— Да уж, это в твоем стиле. Что ж, тебе идет.
На этой ласковой ноте они и начали готовиться к семейному празднику. Анна, по-видимому, решила вовсю пустить окружающим пыль в глаза — не только обедневшему муженьку. Она привезла икры и дорогой рыбы, фаршированных оливок и маслин, груду фруктов, включая киви и дыни, где-то раздобыла миног, вывалила целое мясное ассорти и — венец всего — из отдельного пакета извлекла большого гуся.
По неписаным семейным законам, десертом и выпивкой заведовал всегда муж, но — как бы говоря:
— Так и быть, держи в честь праздника.
И Гобоист не мог понять, чего во всем этом больше: скрытой ласки, которой сама Анна стесняется и которую маскирует напускной грубостью, или желания его унизить. Скорее здесь было и того и другого понемногу, но у Гобоиста не было охоты заниматься психологией, он уже чувствовал прилив привычного тоскливого раздражения…
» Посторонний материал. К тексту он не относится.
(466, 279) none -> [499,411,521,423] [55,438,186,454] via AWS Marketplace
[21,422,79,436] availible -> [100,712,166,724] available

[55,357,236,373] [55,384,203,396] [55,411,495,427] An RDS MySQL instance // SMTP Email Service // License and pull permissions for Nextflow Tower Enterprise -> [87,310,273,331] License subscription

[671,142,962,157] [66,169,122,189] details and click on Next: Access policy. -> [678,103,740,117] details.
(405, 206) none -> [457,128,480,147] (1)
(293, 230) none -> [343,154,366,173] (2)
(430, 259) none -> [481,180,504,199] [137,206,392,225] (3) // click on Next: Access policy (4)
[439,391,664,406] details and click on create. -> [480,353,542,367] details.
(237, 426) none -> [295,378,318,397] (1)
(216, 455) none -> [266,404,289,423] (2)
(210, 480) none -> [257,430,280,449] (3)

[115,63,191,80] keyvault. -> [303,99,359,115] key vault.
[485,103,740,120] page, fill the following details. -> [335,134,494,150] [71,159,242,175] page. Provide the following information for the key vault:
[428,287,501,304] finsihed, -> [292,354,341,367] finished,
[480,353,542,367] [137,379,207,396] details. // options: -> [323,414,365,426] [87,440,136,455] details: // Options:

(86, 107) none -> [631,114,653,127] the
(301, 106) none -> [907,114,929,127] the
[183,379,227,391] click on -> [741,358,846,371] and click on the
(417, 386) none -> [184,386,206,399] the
Между тем с заднего двора потянуло дымком от древесного угля. С другой стороны раздались звуки магнитофона девочки Тани, которая слушала на полную катушку
И праздник начался.
Сговор шел между тремя семьями. Космонавт, как всегда, держался наособицу: во-первых, был в конфликте с семейством Птицыных, во-вторых, к Жанне и к нему действительно приехали два белобрысых нескладных подростка в суворовской форме — получили увольнительные. Так вот, было решено — переговоры вела Анна, разумеется, — что каждая семья встречает полночь у себя, потом фейерверк и все собираются на веранде Артура, куда вынесен был большой плоский телевизор.
Гобоисту было все равно. Он, нарядив-таки елку, пустив по ней гирлянду разноцветных лампочек, стушевался и ушел к себе наверх со своим бурбоном. Нужно было сделать звонки. Администратор — уже вполпьяна — сказал, что из Испании от их импресарио факс, подтвердающий участие квинтета в весенним фестивале в Баальбеке, еще не пришел,
За окнами было темно, в гостиной работал телевизор, пахло жареным гусем, стол был уставлен закусками, и наступило то томительное время, когда праздник уже вот он, рукой подать, но надо еще ждать.
— Пойди приведи себя в порядок! — бросила ему Анна, пробегая мимо. — Ты же небрит. И сними этот ужасный свитер, он же весь в иголках… Оденься прилично, мы к людям идем!
— Да, действительно, идем в народ, — рассеянно сказал Гобоист.
Ему было жаль вылезать из удобной домашней одежды, свитер был исландский, теплый и мягкий, но вместе с тем он и обрадовался, что есть чем заняться: отправился в ванную. Он долго разглядывал свое лицо и видел, как постарел. Глаза были в красных прожилках, волосы надо лбом, кажется, поредели, и бакенбарды совсем седы. В следующем году ему стукнет пятьдесят, его поздравят в филармонии, в институте, быть может, пришлют телеграмму из консерватории, может быть — и из министерства три-четыре строки, и какая-нибудь газетка тиснет портретик со сладкой подписью, смахивающей на некролог. И это все, что он заслужил. Соберутся постаревшие приятели с женами — некоторые с молодыми, как правило, чуждого круга, из секретарш или администраторш, — придут его старинные приятельницы — этих, впрочем, Анна всячески старалась в дом не пускать, — а верховодить будет именно она, Анна, не отбиться…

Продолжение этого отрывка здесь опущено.